The Minister of Indigenous People, Sonia Guajajara, informed the reporters, “We will continue the operation to remove all the miners that are still there illegally.” Additionally, she said, “We will intensify the operation,” and said that the military might be called in to complete the task.

With the assistance of the military, environmental agencies, and police forces of the nation, Lula’s administration began a crackdown on illicit mines in the Yanomami region, an area roughly the size of Portugal, in January. The operation is driving away miners from the region. Approximately 80% of the more than 20,000 miners who invaded the area have reportedly been driven out thus far, according to Guajajara, according to Reuters.

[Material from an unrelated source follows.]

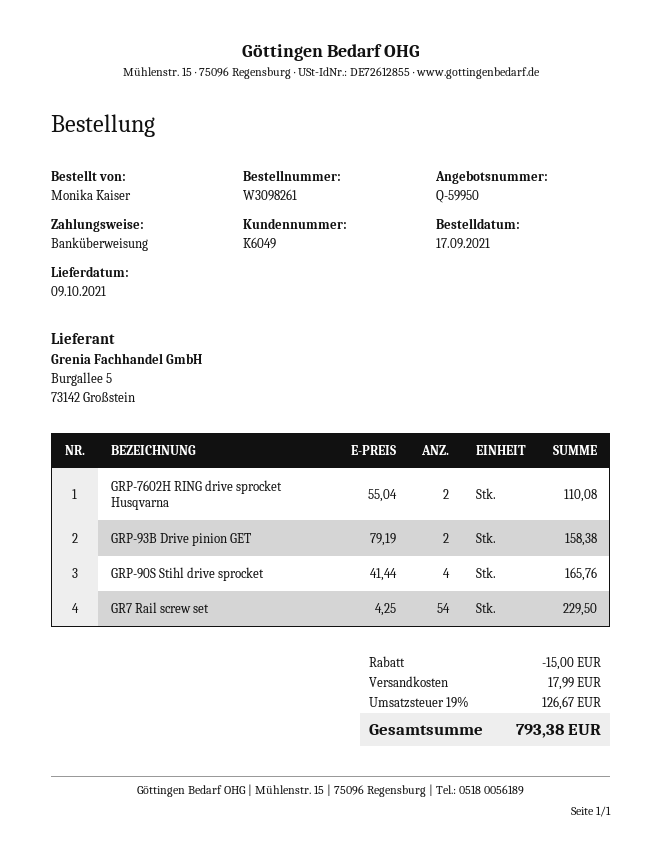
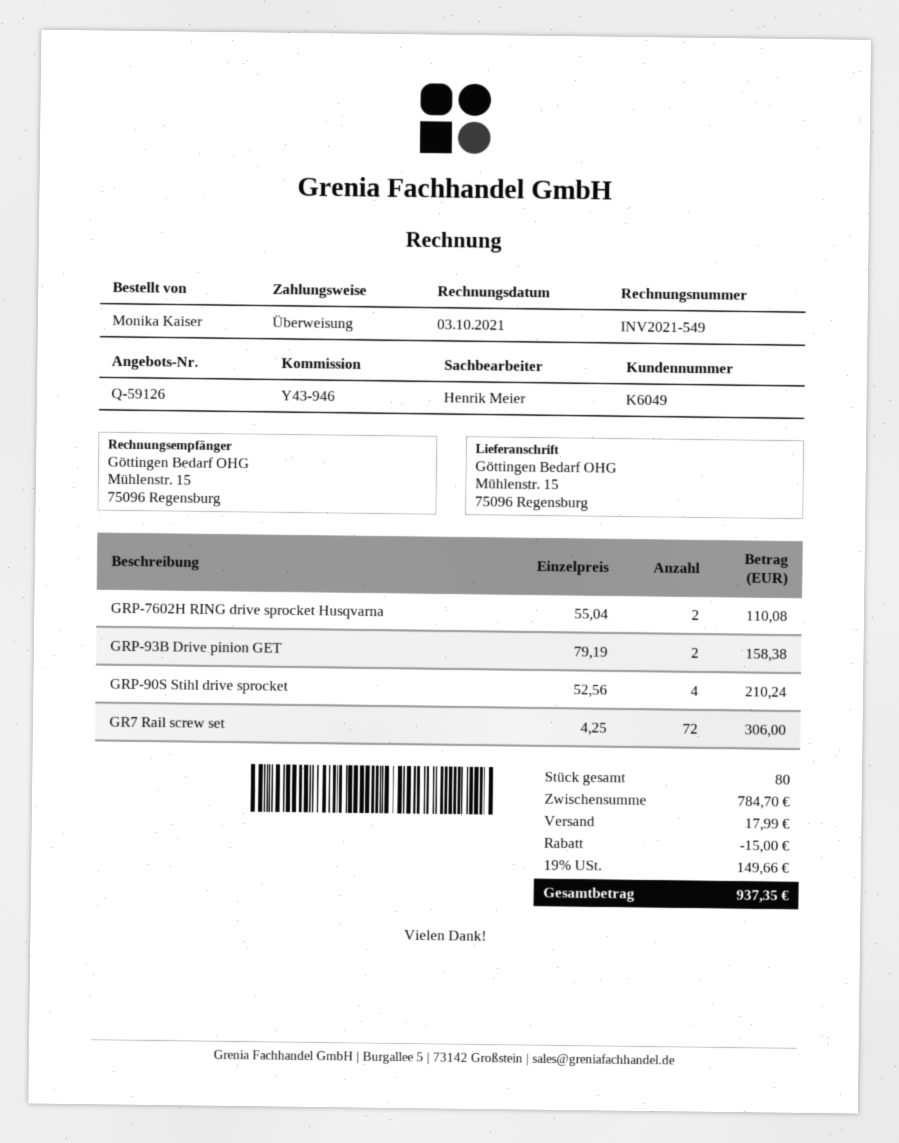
quote number: Q-59950 -> Q-59126
GRP-90S Stihl drive sprocket: 4 x 41.44 = 165.76 -> 4 x 52.56 = 210.24
GR7 Rail screw set: 54 x 4.25 = 229.50 -> 72 x 4.25 = 306.00
tax: 19% = 126.67 -> 19% = 149.66
total: 793.38 -> 937.35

Illegal gold miners have long been interested in the Yanomami region, which spans the states of Roraima and Amazonas in the northwest corner of Brazil’s Amazon. When they initially got there in the 1980s, they caused violence, the spread of diseases, and environmental devastation that resulted in the deaths of 20% of the 30,000 Yanomami people living there at the time. The majority of these miners, according to a CNN story, were forced out of their homes in 1992 when “the area was demarcated by the government of then-President Fernando Collor de Mello.”

However, under the administration of former President Jair Bolsonaro, the number of miners entering Yanomami territory significantly increased, leading to a humanitarian crisis.

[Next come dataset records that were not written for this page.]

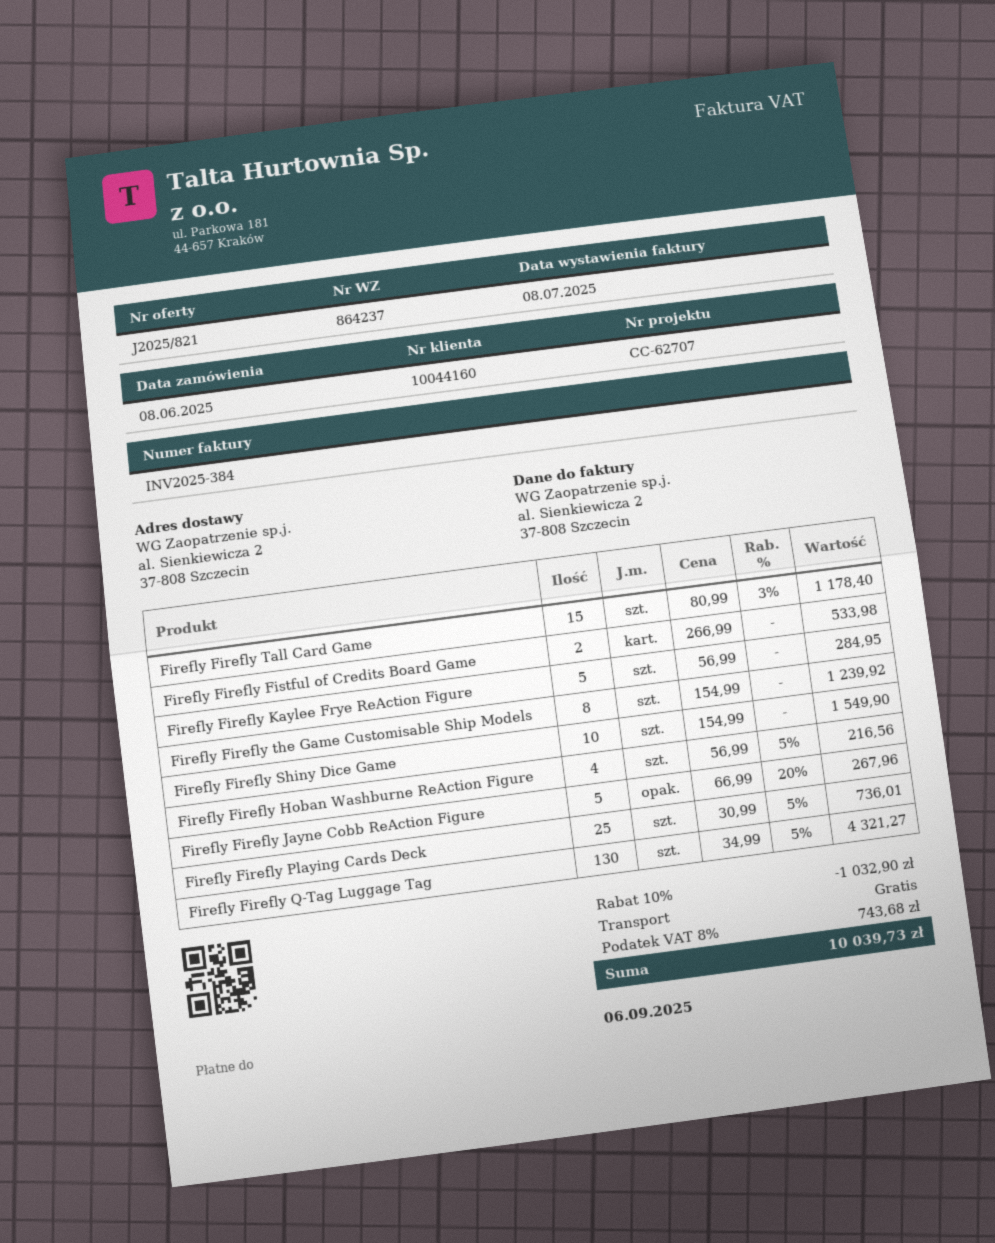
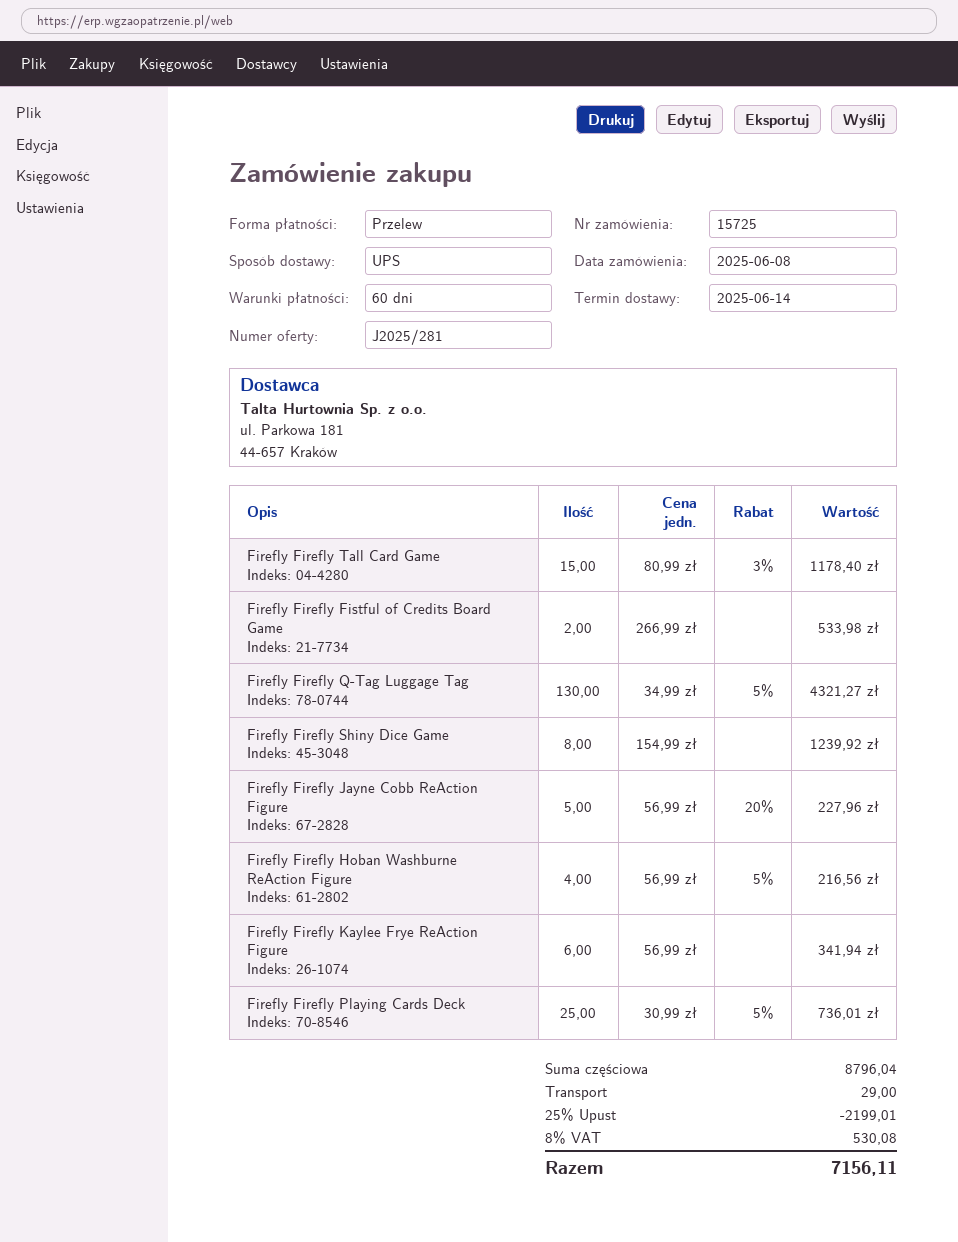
quote number: J2025/821 -> J2025/281
Firefly Firefly Kaylee Frye ReAction Figure: 5 x 56.99 = 284.95 -> 6 x 56.99 = 341.94
Firefly Firefly the Game Customisable Ship Models: 8 x 154.99 = 1239.92 -> none
Firefly Firefly Shiny Dice Game: 10 x 154.99 = 1549.90 -> 8 x 154.99 = 1239.92
Firefly Firefly Jayne Cobb ReAction Figure: 5 x 66.99 - 20% = 267.96 -> 5 x 56.99 - 20% = 227.96
discount: 10% = 1032.90 -> 25% = 2199.01
shipping: 0.00 -> 29.00
tax: 8% = 743.68 -> 8% = 530.08
total: 10039.73 -> 7156.11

As soon as Bolsonaro was elected president in 2019, he immediately signed laws that “opened indigenous protected areas (like Yanomami territory) to mining, reduced funding for or shut down organisations in charge of overseeing and enforcing environmental regulations, and repeatedly asserted that indigenous territories are “too big,” according to a CNN report.

For instance, the Mucaja and Uraricoera rivers in the Yanomami region, which are both exploited by miners as entryways, forced the Brazilian army to close two of its surveillance sites in 2019. The army claimed that it was forced to act in this way because the enormous number of Venezuelan refugees entering Brazil had put a strain on its resources.

Such actions gave miners the confidence to enter the restricted area, where gold mining has been outright forbidden. Based on satellite imagery, the Instituto Socioambiental (ISA), a Brazilian NGO, reported that the number of mines on Yanomami territory increased from four in 2015 to 1,556 by the end of 2021.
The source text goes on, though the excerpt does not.